How Safe Is Your Vehicle?
Safe vehicles play an important role in reducing the likelihood and severity of a crash. Whether you drive a car or ride a motorcycle, this is one of the most effective ways of protecting yourself and your family while on the road.
Vehicle safety has little to do with the size, class or cost of your vehicle. Within each class, price range, and plate year there are 4 and 5-star options. Explore the possibilities. Make the safer choice.
TODAY’S VEHICLES ARE DESIGNED WITH PRIMARY SAFETY TECHNOLOGIES THAT PREVENT CRASHES FROM OCCURRING AND SECONDARY SAFETY FEATURES THAT REDUCE IMPACT AND HARM IN THE EVENT OF A CRASH.
Avoiding a Crash
These vehicle safety features reduce the risk of a crash on the road.
ELECTRONIC STABILITY CONTROL (ESC)
Electronic Stability Control (ESC) is an active safety system that reduces the risk of a driver losing control of the vehicle and helps reduce the chances of single vehicle or off-path crashes.
ESC builds upon features such as Anti-lock Braking Systems (ABS) and Traction Control to stabilise the vehicle when it deviates from the driver’s steered direction.
ANTI-LOCK BRAKING SYSTEM (ABS)
An Anti-lock Braking System (ABS) is a system which prevents the wheels from locking while braking.
An ABS allows the driver to maintain steering control under heavy breaking by preventing a skid and allowing the wheel to continue to forward roll and create lateral control, as directed by driver steering inputs.
ACTIVE BRAKING SYSTEMS
Active Braking Systems uses a collection of vehicle sensors that monitors the presence of vehicles ahead and around the vehicle.
It also has the ability to detect any situation where there's an impending collision with another vehicle.
AUTONOMOUS EMERGENCY BRAKING
Autonomous Emergency Braking is a safety system in motor vehicles designed to ensure maximum braking power is used in an emergency stop situation.
By interpreting the speed and force with which the brake pedal is pushed, the system detects if the driver is trying to execute an emergency stop.
If the brake pedal is not fully applied, the system overrides and fully applies the brakes until the Anti-lock Braking System (ABS) takes over to stop the wheels locking up.
Traction Control prevents a driver losing control of the vehicle during acceleration.
The safety feature measures rotational speed of the wheels and reduces wheel spin to improve the driver’s control and vehicle stability during acceleration, even on slippery or wet roads.
The safety feature applies the brakes and reduces power to enhance grip and traction allowing a driver to accelerate in control and safely.
Lane Departure Warning System
The Lane Departure Warning System is activated by a series of sensors that detects if the vehicle has deviated from the driving lane.

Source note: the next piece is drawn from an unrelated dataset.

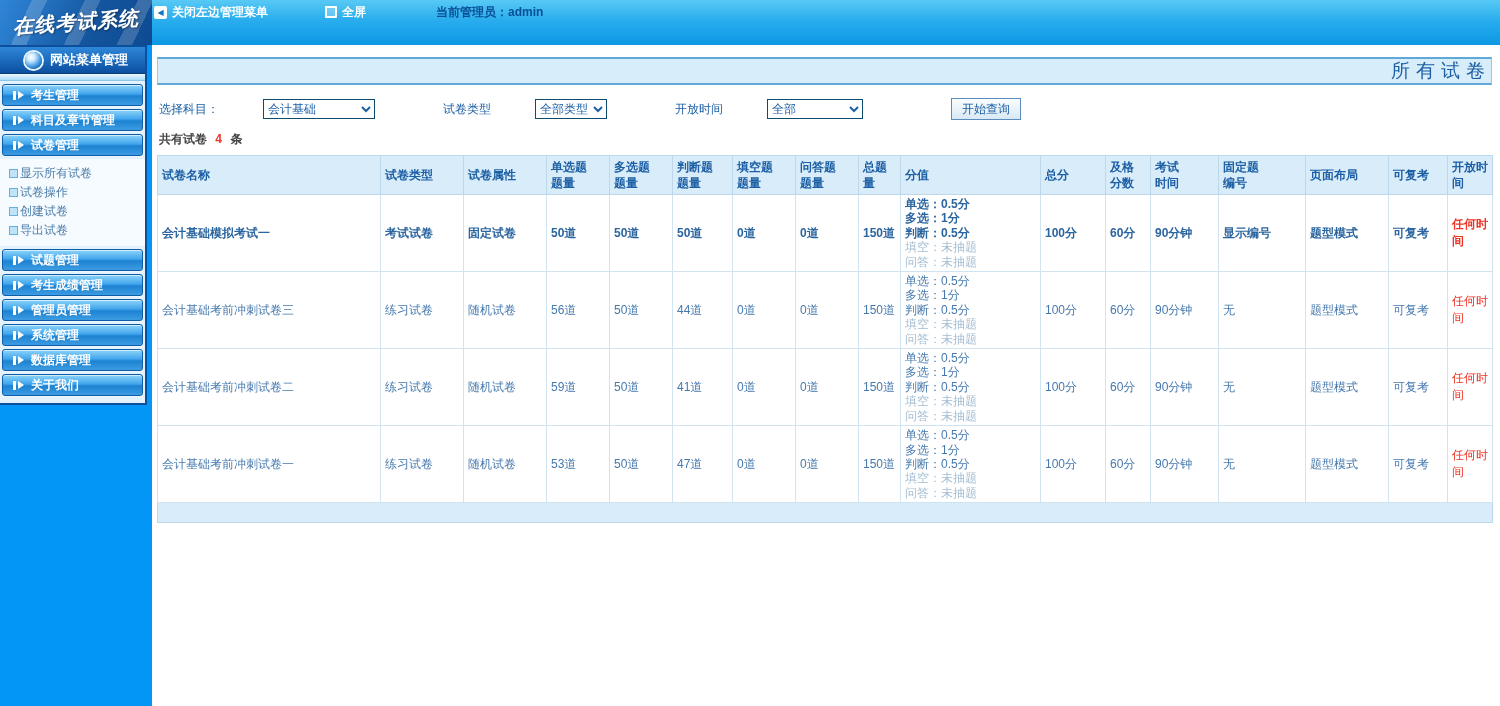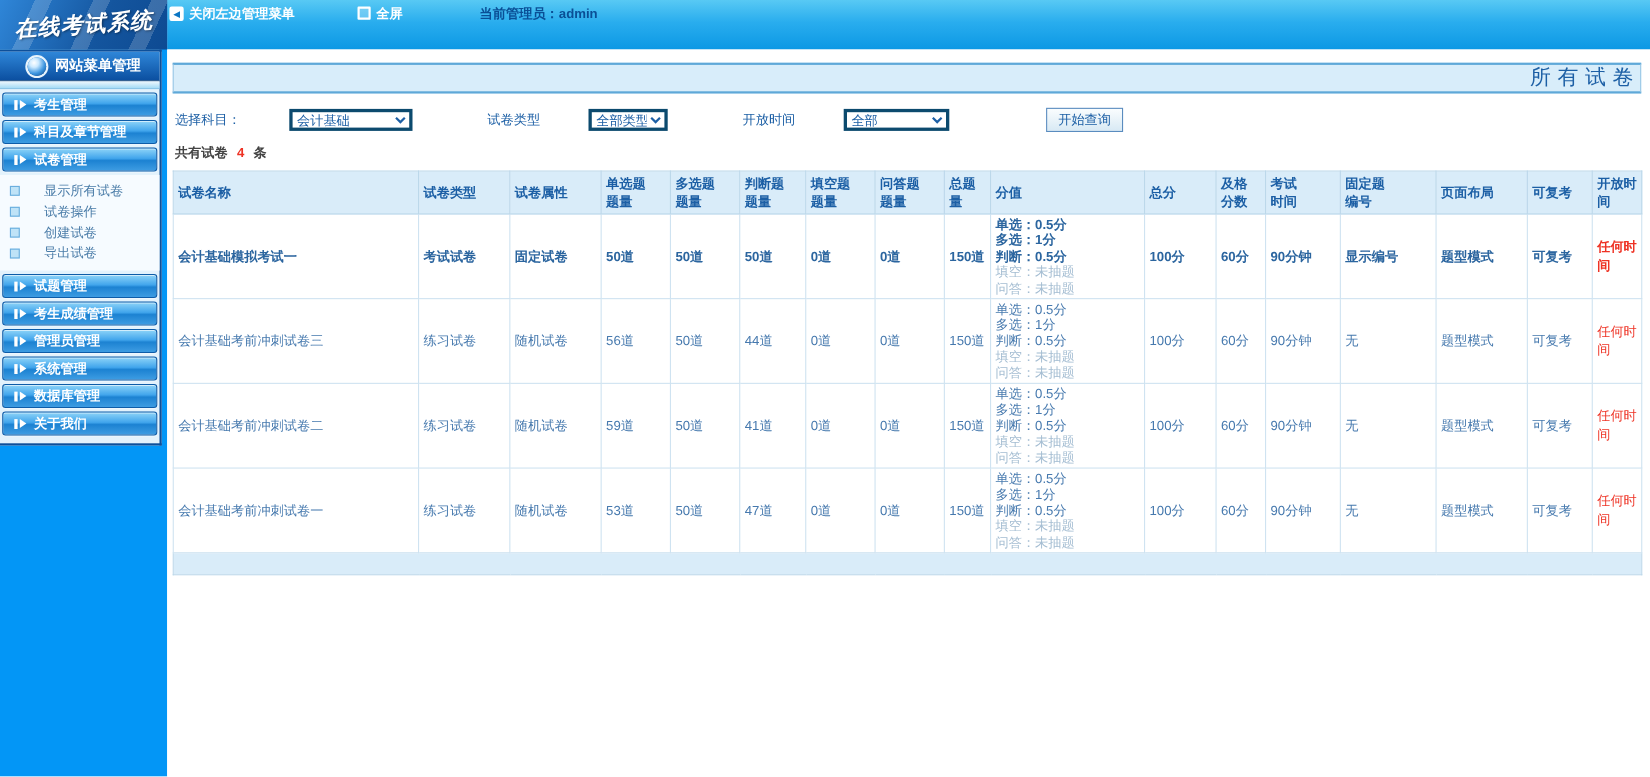"会计基础" .filter-row select { border: 3px solid #0c4a6e -> 1px solid #0c4a6e }
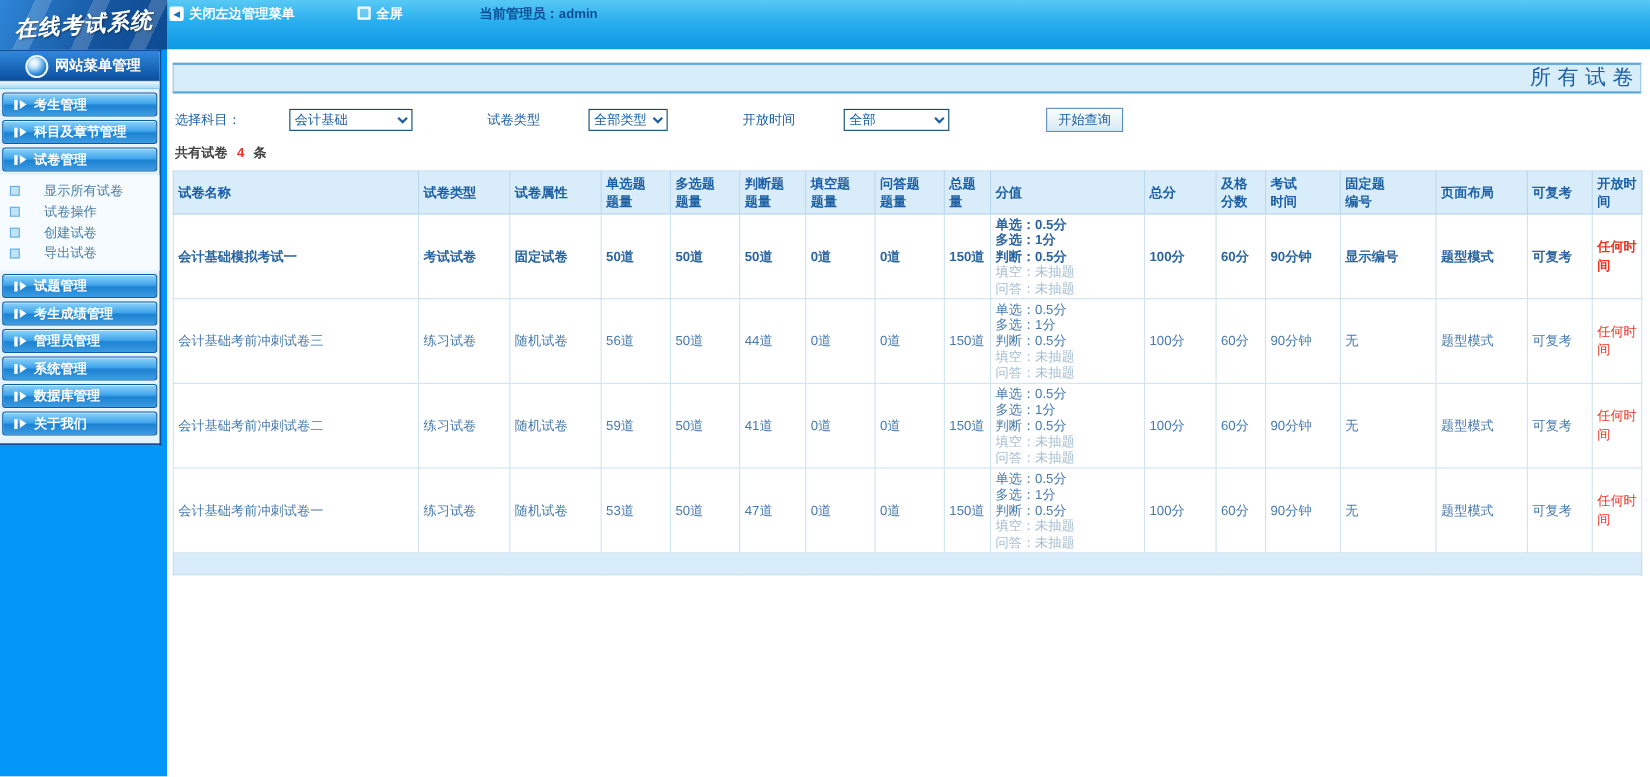"显示所有试卷" .sub-item { gap: 22px -> 2px }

The warning system alerts the driver to take corrective action, preventing the vehicle from running off the road or avoiding a collision with another vehicle.
Intelligent Speed Assist
When a driver exceeds the posted speed limit on the road, Intelligent Speed Assist alerts the driver to reduce their traveling speed.
The safety feature is designed to activate the driver using alarms and/or lights when the systems GPS detects the vehicle is moving faster than the set speed on that road.
It also alerts the driver to changes in speed limit during their journey.
In-vehicle driver drowsiness or fatigue detection systems have been commonly utilised by the commercial driving and heavy vehicle industries to monitor the fatigue level of drivers.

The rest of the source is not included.